I am planning to use some power MOSFETS as simple on/off switches for a high voltage battery discharge circuit I'm designing. The circuit will consist of several parallel resistors of relatively high resistance. I want to be able to switch off individual rungs of the ladder in order to add or remove parallel resistance paths to manipulate the overall resistance of the circuit. It will look sort of like this.
simulate this circuit – Schematic created using CircuitLab
I know I haven't shown how I'll drive the gates of the MOSFETs, I left that out of this schematic for simplicity's sake because I have that part of the equation well figured out. R1, R2, and R3 will actually be comprised of multiple 100w resistors in series. Heat dissipation has been considered! Once again, they're represented this way schematically for simplicity.
M4 is supposed to be a master on/off for the circuit. It's sort of redundant given the circuit breaker, but it's easier to automate voltage to a gate than physically throwing a breaker- and the whole purpose of this design is automation.
Also, I'm not really sure if the 300k ohm resistor is necessary, but in my head the idea is to allow a very small current through the circuit when the MOSFETS are turned off, which should mean that if I throw the circuit breaker switch to OFF that the circuit will bleed off any residual charge into the negative terminal of the battery. Correct me if that is wrong or unnecessary or I should go about it in a different way.
I believe I have properly sized the MOSFETS I want to use, but I've run across the following graph in a data sheet that I somehow overlooked before. At first glance I thought it disqualified the MOSFET I'm looking at, but I think I was misinterpreting. Here is the digikey page for the actual FET in question and here is the graph I'm a bit puzzled by:
Now here is how I think I can interpret this:
If, for instance, M1 and M4 are both ON given R1's resistance the current through each FET should be about 240 mA. And if I look at the graph above, it would seem that at 240v that 240mA is beyond the Safe Operating Limit for continuous DC.
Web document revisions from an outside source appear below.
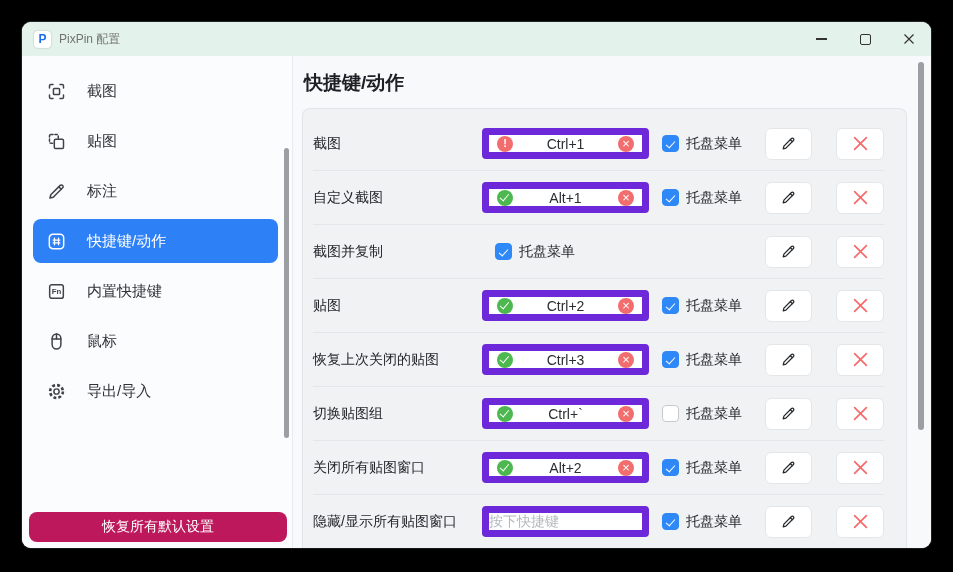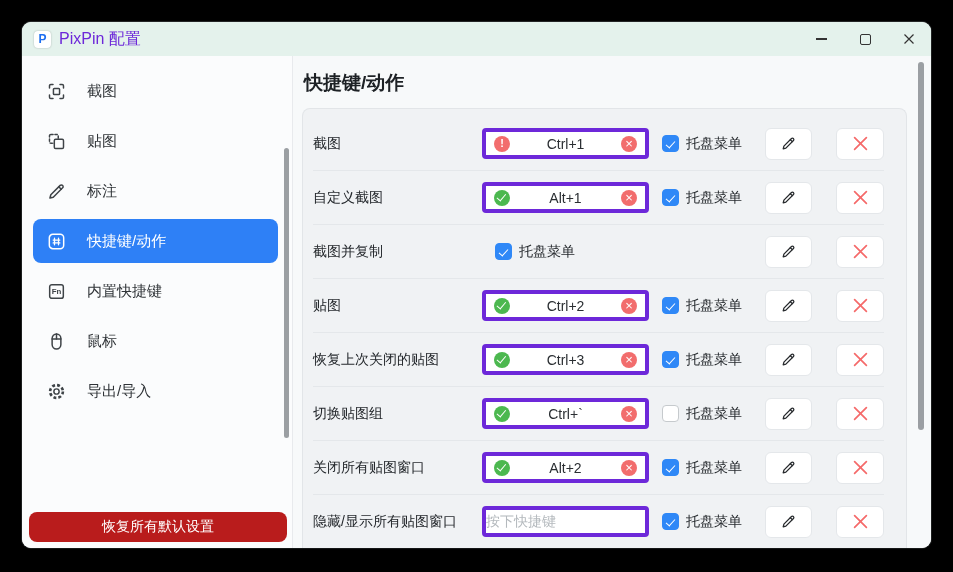--- a/index.html
+++ b/index.html
@@ -10,47 +10,47 @@
   }
   .window{
     position:absolute;left:22px;top:22px;width:909px;height:526px;
     background:#f7f9fa;border-radius:9px;overflow:hidden;
     box-shadow:0 10px 30px rgba(0,0,0,.65),0 0 0 1px rgba(120,130,128,.35);
   }
   
   .titlebar{height:34px;background:#e4f2ec;display:flex;align-items:center;padding-left:12px;}
   .app-logo{width:17px;height:17px;background:#fff;border-radius:4px;display:flex;align-items:center;justify-content:center;
     font-size:12px;font-weight:700;color:#1e6ff0;box-shadow:0 0 2px rgba(0,0,0,.25);}
-  .app-title{margin-left:8px;font-size:16px;color:#6d28d9;}
+  .app-title{margin-left:8px;font-size:12px;color:#737373;}
   .win-controls{margin-left:auto;display:flex;height:100%;}
   .ctrl{width:44px;height:100%;display:flex;align-items:center;justify-content:center;cursor:default;}
   .ico-min{width:11px;height:1.4px;background:#333;}
   .ico-max{width:9px;height:9px;border:1.2px solid #333;border-radius:2px;}
   
   .body-wrap{display:flex;height:492px;}
   .sidebar{width:271px;background:#fbfcfd;border-right:1px solid #e8eaed;box-sizing:border-box;
     padding-top:13px;position:relative;flex:none;}
   .side-item{height:44px;margin:0 14px 6px 11px;border-radius:8px;display:flex;align-items:center;
     padding-left:12px;font-size:15px;color:#2f3337;cursor:default;}
   .side-item .s-ico{width:22px;height:22px;margin-right:20px;display:flex;align-items:center;justify-content:center;color:#3e4347;}
   .side-item.active{background:#2e80f6;color:#fff;}
   .side-item.active .s-ico{color:#fff;}
-  .reset-btn{position:absolute;left:7px;bottom:6px;width:258px;height:30px;background:#b91c1c;border-radius:8px;
+  .reset-btn{position:absolute;left:7px;bottom:6px;width:258px;height:30px;background:#be185d;border-radius:8px;
     color:#fff;font-size:14px;display:flex;align-items:center;justify-content:center;cursor:default;}
   .side-scroll{position:absolute;right:3px;top:92px;width:5px;height:290px;background:#9b9fa3;border-radius:3px;}
   .main{flex:1;position:relative;background:#f7f9fa;}
   .main-title{position:absolute;left:11px;top:14px;font-size:19px;font-weight:600;color:#1d2125;}
   .panel{position:absolute;left:9px;top:52px;width:605px;height:441px;background:#f0f2f4;
     border:1px solid #e2e5e8;border-bottom:none;border-radius:8px 8px 0 0;box-sizing:border-box;
     padding:8px 22px 0 10px;}
   .content-scroll{position:absolute;right:7px;top:6px;width:6px;height:368px;background:#9b9fa3;border-radius:3px;}
   
   .hk-row{height:53px;display:flex;align-items:center;border-bottom:1px solid #e4e7ea;}
   .row-label{width:169px;font-size:14px;color:#24282c;flex:none;}
-  .hotkey-box{width:167px;height:31px;background:#fff;border:4px solid #6d28d9;border-radius:4px;
+  .hotkey-box{width:167px;height:31px;background:#fff;border:7px solid #6d28d9;border-radius:4px;
     position:relative;display:flex;align-items:center;justify-content:center;box-sizing:border-box;flex:none;}
   .key-text{font-size:14px;color:#2a2e32;z-index:1;}
   .key-placeholder{position:absolute;left:0;right:0;text-align:left;font-size:14px;color:#b4b9bd;}
   .status-icon{position:absolute;left:8px;top:50%;margin-top:-8px;width:16px;height:16px;border-radius:50%;}
   .st-ok .status-icon{background:#4cb84f;}
   .st-ok .status-icon::after{content:"";position:absolute;left:5.2px;top:2.8px;width:4px;height:7.5px;
     border-right:1.8px solid #fff;border-bottom:1.8px solid #fff;transform:rotate(40deg);}
   .st-warning .status-icon{background:#f26d6d;}
   .st-warning .status-icon::after{content:"!";position:absolute;left:0;right:0;top:1.5px;text-align:center;
     color:#fff;font-size:11px;font-weight:700;}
Except the Vds isn't actually 240 when the M1 is ON, it is actually basically zero since R1 drops almost all of the voltage. So both M1 and M4 are going to be seeing decent current but at very low Vds. In other words, they'll be operating in the safe region.
When M1, M2, and/or M3 are ON but M4 is OFF, R1, R2, and/or R3 won't drop the voltage, so the Vds of M1, M2 and M3 will indeed be 240v, however the current will be near zero. In other words, they'll be operating in the safe region.
Is this correct? Do I have it right?
If I do have it right, it would seem that the only time this would be an issue is if I were to, say, swap the positions of M4 and the Circuit Breaker. If I did that, there would be no resistive load to drop the voltage before the FET, so Vds would actually be 240v and current would be the same, moving things outside of the Safe Operating Area.
Perhaps this is exactly what the term "Forward-Bias" means in this context. I admit to not fully understanding the term as applied here.